A much-neglected factor and consequently a challenge is lack of ‘enabling labour legislation’. Legislation prohibiting workplace discrimination, including harassment and guaranteeing pay equality, even when implemented in a lacklustre way, has a symbolic significance, leads towards an attitudinal change by shaping public attitudes, allows inspection by labour departments and court action for enforcement. World Bank studies indicate that labour legislation can have positive or negative effects on female workforce participation. Industry and working-hour restrictions, as found in Factories Act(s), lead to employment segregation where women are confined to a limited set of sectors and occupations.
Pakistan direly needs federal anti-discrimination framework legislation in line with the core ILO Conventions and CEDAW. Such legislation should prohibit discrimination on the ground of sex, age, religion, disability, trade union membership, etc, and ensure equal pay. The anti-discrimination legislation should also consider issues of violence and harassment at workplace, and treat these as occupational health and safety issues.
The ILO research indicates that minimum wage policies can be used to combat gender-based pay discrimination. Minimum wage legislation and policies can also be used for targeting specific vulnerable groups of workers, earlier excluded from the purview of minimum wage legislation, ie, domestic workers, home-based workers and the informal sector workers.

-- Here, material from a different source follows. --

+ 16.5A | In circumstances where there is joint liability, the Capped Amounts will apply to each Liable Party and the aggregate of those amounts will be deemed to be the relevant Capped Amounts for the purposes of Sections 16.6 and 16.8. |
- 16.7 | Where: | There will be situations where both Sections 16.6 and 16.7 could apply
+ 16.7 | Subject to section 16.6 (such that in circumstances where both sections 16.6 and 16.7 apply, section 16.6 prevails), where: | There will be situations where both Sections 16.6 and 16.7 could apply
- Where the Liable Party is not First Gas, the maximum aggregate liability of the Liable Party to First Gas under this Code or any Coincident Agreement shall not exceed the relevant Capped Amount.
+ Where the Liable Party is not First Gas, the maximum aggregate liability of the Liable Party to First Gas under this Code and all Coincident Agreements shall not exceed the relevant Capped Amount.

Under the Special Economic Zones Act, enterprises commencing their activities by June 2020 are granted exemption from all income taxes for the next 10 years. The government can announce similar tax exemption schemes to increase female participation in the labour market. Tax credits or benefits for low-wage earners can be used to stimulate labour force participation of women. Some years ago, the exemption limit under the Income Tax Ordinance in Pakistan was set higher for women taxpayers than men, an incentive for women to earn more. However, this exemption is no longer applicable.

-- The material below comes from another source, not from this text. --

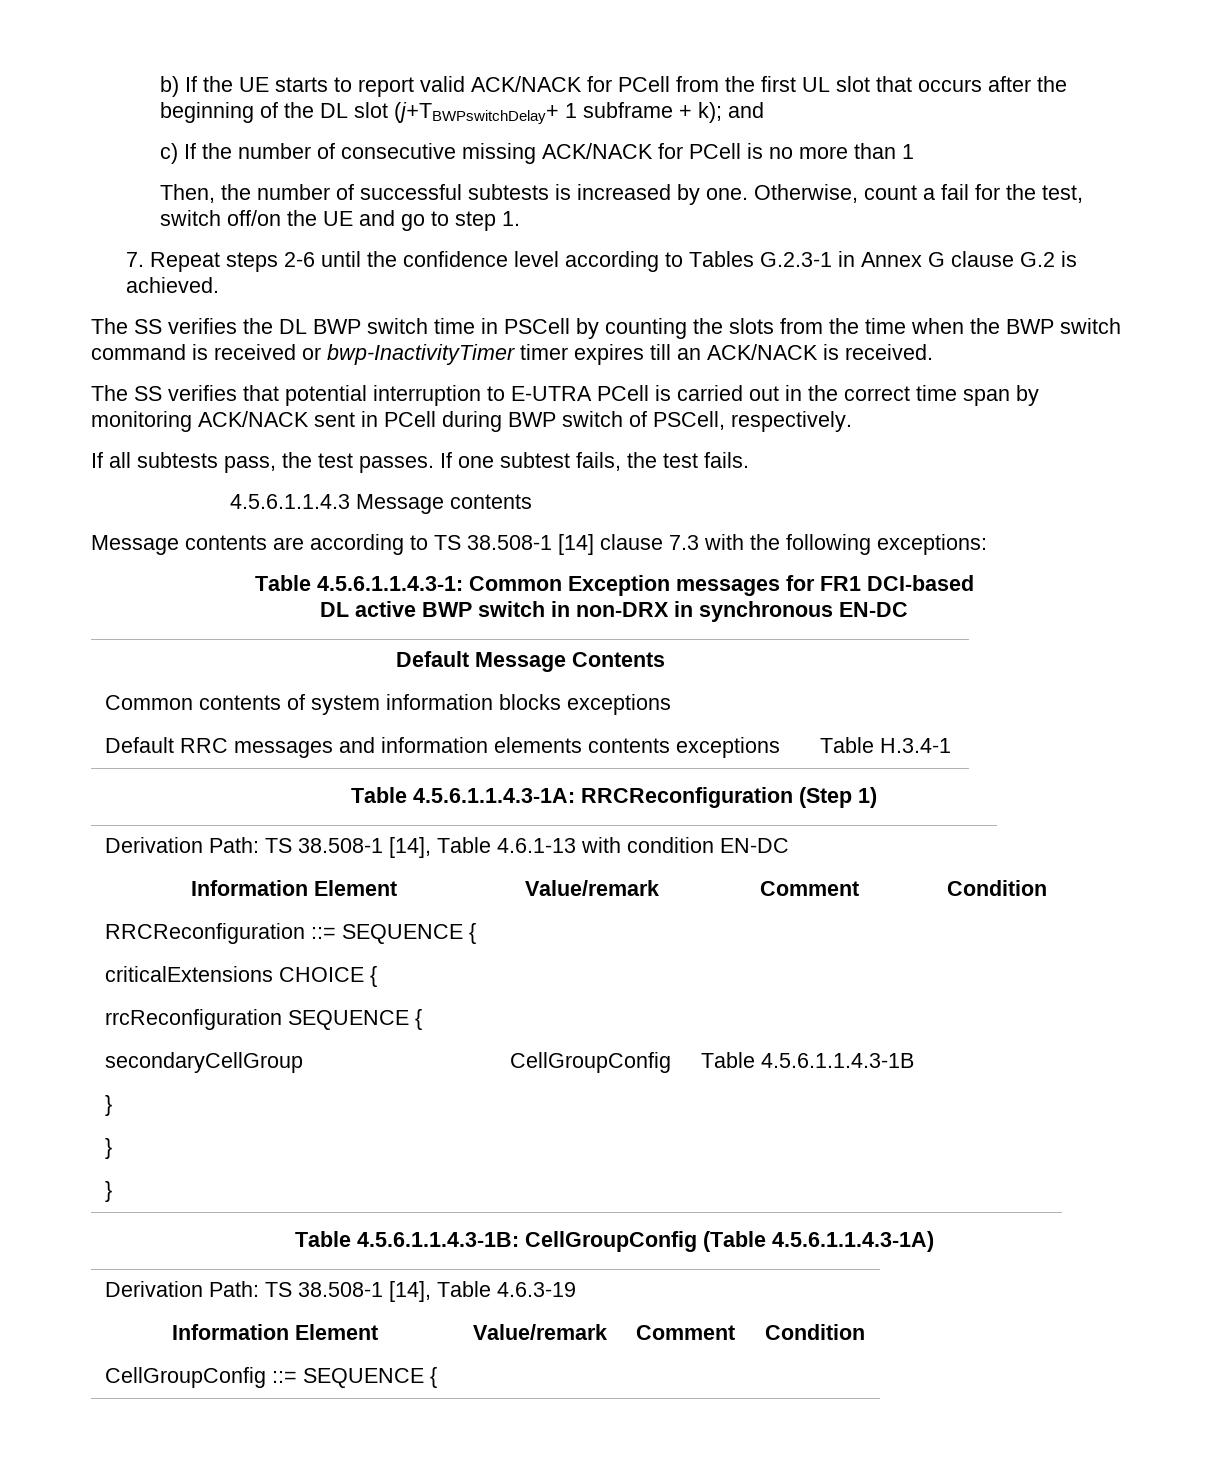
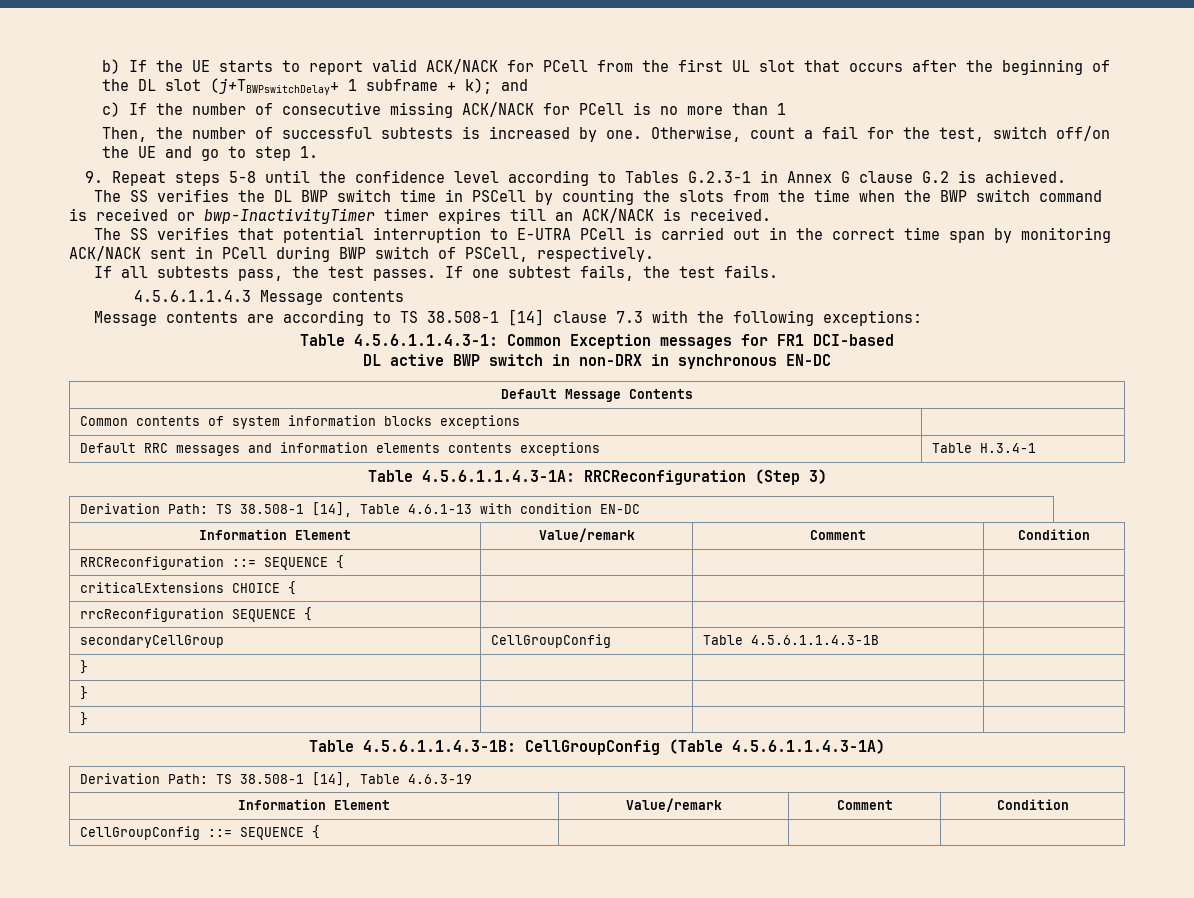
- 7. Repeat steps 2-6 until the confidence level according to Tables G.2.3-1 in Annex G clause G.2 is achieved.
+ 9. Repeat steps 5-8 until the confidence level according to Tables G.2.3-1 in Annex G clause G.2 is achieved.
- Table 4.5.6.1.1.4.3-1A: RRCReconfiguration (Step 1)
+ Table 4.5.6.1.1.4.3-1A: RRCReconfiguration (Step 3)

Legislation should allow for maternity protection, including 14-week maternity leave (currently 12 weeks) as well as paternity leave and parental leave. Currently, maternity benefits legislation places all the burden of income replacement during maternity leave on the employer unless worker is registered with a social security institution. For this reason, employers show inhibition in hiring women workers. If maternity leave is financed through general taxes, employers will increase hiring of women workers. The tax benefits can also be given to employers who hire female workers above a certain percentage.
Though laws can help in attitudinal change, these are not enough to create inclusive and gender equitable labour markets. Legislative efforts need to be complemented with sufficient budgetary allocations for departments/institutions tasked with the enforcement of legislation, vibrant labour inspection system, dissuasive penalties, increased awareness of workers about their rights, access to enforcement mechanisms and protections of workers against victimisation.